Il porporato ha celebrato sabato 9 febbraio, nella basilica di San Giovanni in Laterano, la messa per il 510 anniversario di fondazione, che ha concluso il giubileo d'oro del movimento, nato nel 1968 nell'omonima chiesa di Trastevere per iniziativa di un gruppo di studenti romani guidati da Andrea Riccardi. Oggi ne fanno parte oltre sessantamila persone in più di 70 paesi.
Hanno concelebrato i cardinali Re, Kasper, Krajewski e Becciu, una decina di presuli, tra cui gli arcivescovi Paglia, Zuppi, Marchetto, Tolentino de Mendonta, e numerosi prelati e sacerdoti, tra i quali monsignor Camilleri, sottosegretario per i rapporti con gli Stati. Erano presenti il fondatore, il presidente Marco Impagliazzo, rappresentanti delle istituzioni e di altre Chiese e comunità cristiane, e il "popolo di Sant'Egidio": senzatetto, anziani in difficoltà, disabili e rifugiati giunti in Italia attraverso i corridoi umanitari.

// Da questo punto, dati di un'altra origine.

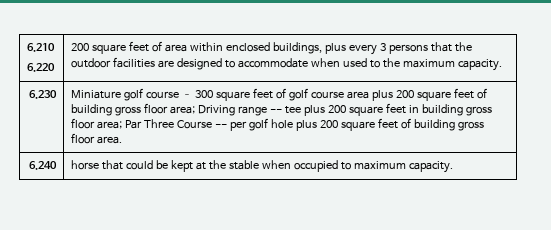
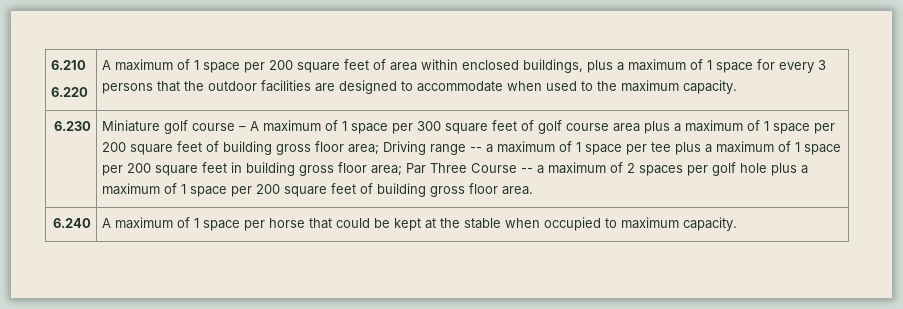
  6.210
- 6.220 | 200 square feet of area within enclosed buildings, plus every 3 persons that the outdoor facilities are designed to accommodate when used to the maximum capacity.
+ 6.220 | A maximum of 1 space per 200 square feet of area within enclosed buildings, plus a maximum of 1 space for every 3 persons that the outdoor facilities are designed to accommodate when used to the maximum capacity.
- Miniature golf course – 300 square feet of golf course area plus 200 square feet of building gross floor area; Driving range -- tee plus 200 square feet in building gross floor area; Par Three Course -- per golf hole plus 200 square feet of building gross floor area.
+ Miniature golf course – A maximum of 1 space per 300 square feet of golf course area plus a maximum of 1 space per 200 square feet of building gross floor area; Driving range -- a maximum of 1 space per tee plus a maximum of 1 space per 200 square feet in building gross floor area; Par Three Course -- a maximum of 2 spaces per golf hole plus a maximum of 1 space per 200 square feet of building gross floor area.
- 6.240 | horse that could be kept at the stable when occupied to maximum capacity.
+ 6.240 | A maximum of 1 space per horse that could be kept at the stable when occupied to maximum capacity.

All'omelia il cardinale vicario ha esordito cercando di individuare «per quali ragioni quei giovani romani» che hanno avviato quest'esperienza decisero «di seguire il Vangelo e di non rimanere chiusi nei ragionamenti ideologici o nella rabbia corrosiva che percorreva il finire degli anni Sessanta». E la spiegazione sta nel fatto che la comunità «è nata in preghiera, è cresciuta con la condivisione dell'ascolto della Parola» e «tuttora si nutre - nonostante itinerari e iniziative molteplici - della lode del Signore e della sua misericordia». Infatti, ha aggiunto, «alla sera i fratelli e le sorelle» di Sant'Egidio «insieme ai loro amici si riuniscono per cantare la parola del Signore e invocare il dono della pace». Con una missione, che è poi la vocazione di ogni cristiano: «inondare la terra di speranza», per amore di quella "fratellanza" che costituisce una delle parole chiave del pontificato di Francesco, richiamata più volte anche durante la recente visita negli Emirati Arabi Uniti.
In particolare il cardinale vicario ha rilanciato l'attenzione sulla città di Roma: «Sentiamo la necessità - ha detto - di continuare a ricucire il tessuto lacerato e strappato della società, soprattutto in periferia, dove Sant'Egidio lavora per creare reti di amicizia e solidarietà. La forza del servizio, rivolto soprattutto ai più poveri, ai "dimenticati", sta nell'amicizia, nel proporre percorsi di fraternità».
Dall'Urbe all'orbe, il cardinale De Donatis ha poi esteso questa consegna alle periferie del mondo «dove non arrivano comunicazioni di benessere e di solidarietà, ma sopravvivono logiche di sfruttamento e di sopraffazione: in paesi oppressi da miseria e da guerre civili, la comunità si offre come ponte di dialogo per assicurare la dignità a ogni creatura». Specialmente, ha aggiunto accennando al tema dei migranti, «nelle acque del Mediterraneo, ultimo approdo dei disperati in fuga da guerra, violenze, schiavitù, oppressione, miseria crescente». E il riferimento è «ai corridoi umanitari, esperienza condivisa con altre comunità cristiane per accompagnare la sofferenza» dei rifugiati.
Ritornando infine al territorio della diocesi, il cardinale vicario ha ricordato come, «unitamente alle comunità parrocchiali e al grande lavoro della Caritas», Sant'Egidio si sia «fatta portavoce delle istanze degli ultimi della città» mettendosi «in ascolto dei nuovi bisogni». E «vedere giovani e anziani che cantano e che sorridono insieme, tra una preghiera e l'altra, trasmette fiducia». Da qui la raccomandazione conclusiva: «Siate in questa Chiesa di Roma un segno di unità e di comunione con tutti coloro che sentono la passione per il Vangelo. Non perdete occasione per lavorare in comunione con tutta la diocesi» e per «essere strumenti di pace e di fraternità nella nostra Roma in trasformazione, nella città di Pietro assetata di verità e solidarietà».